[Stored entries]
# # # # #

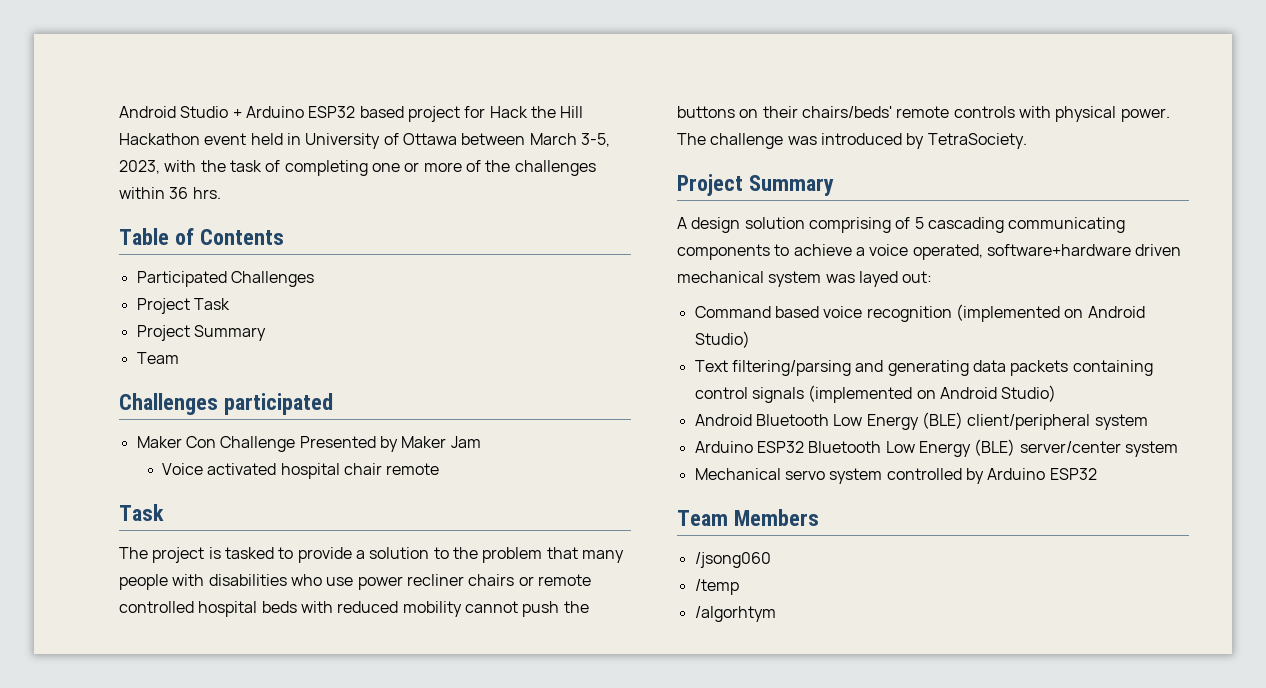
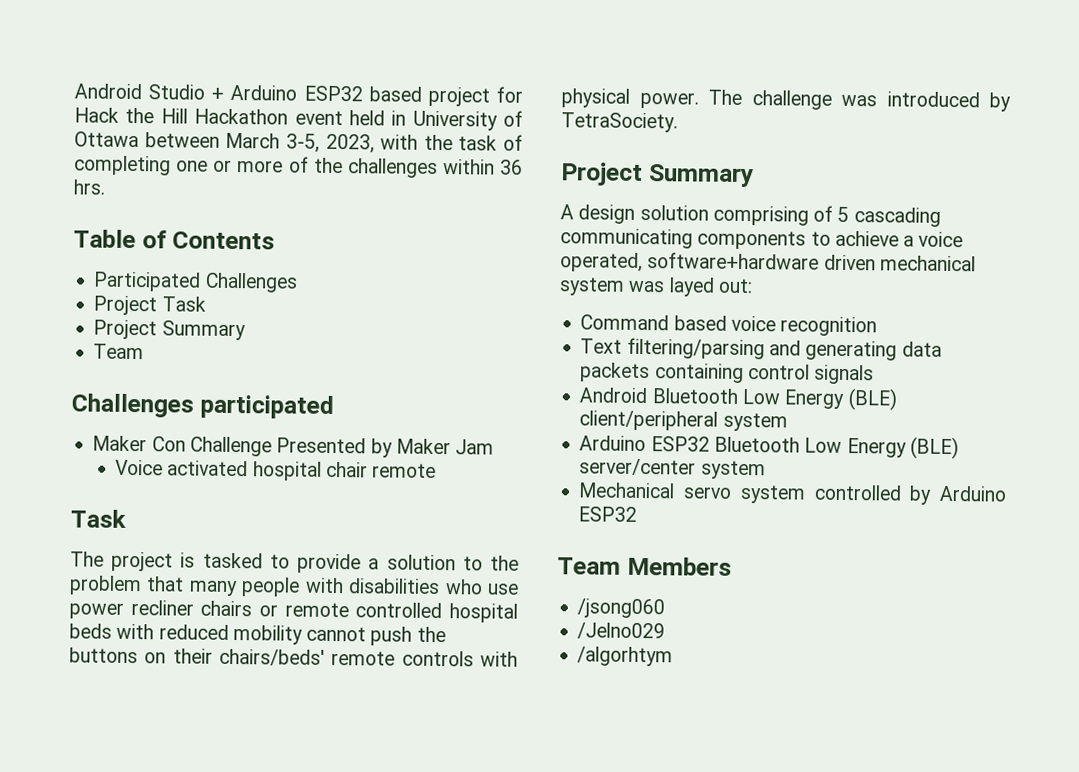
- Command based voice recognition (implemented on Android Studio)
+ Command based voice recognition
- Text filtering/parsing and generating data packets containing control signals (implemented on Android Studio)
+ Text filtering/parsing and generating data packets containing control signals
- /temp
+ /Jelno029

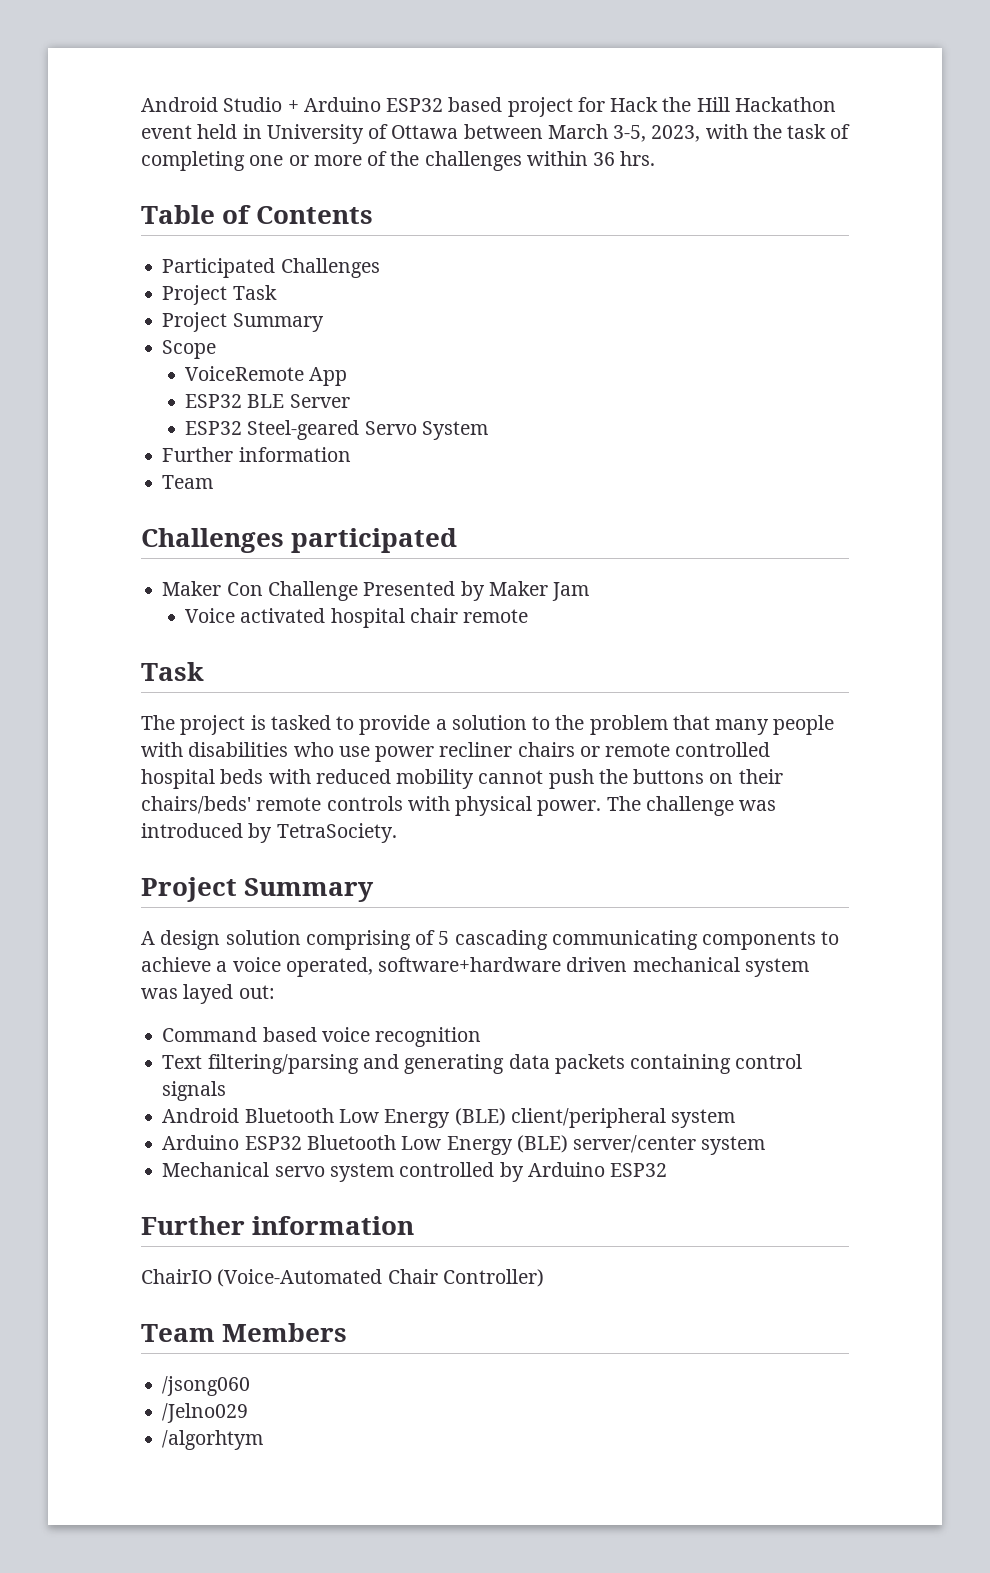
+ Scope
+ VoiceRemote App
+ ESP32 BLE Server
+ ESP32 Steel-geared Servo System
+ Further information
  Mechanical servo system controlled by Arduino ESP32
+ Further information
+ ChairIO (Voice-Automated Chair Controller)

# # # # #

• TASK
In the copy, include all records verbatim but no images.

• TASK RESPONSE
- Command based voice recognition (implemented on Android Studio)
+ Command based voice recognition
- Text filtering/parsing and generating data packets containing control signals (implemented on Android Studio)
+ Text filtering/parsing and generating data packets containing control signals
- /temp
+ /Jelno029

+ Scope
+ VoiceRemote App
+ ESP32 BLE Server
+ ESP32 Steel-geared Servo System
+ Further information
  Mechanical servo system controlled by Arduino ESP32
+ Further information
+ ChairIO (Voice-Automated Chair Controller)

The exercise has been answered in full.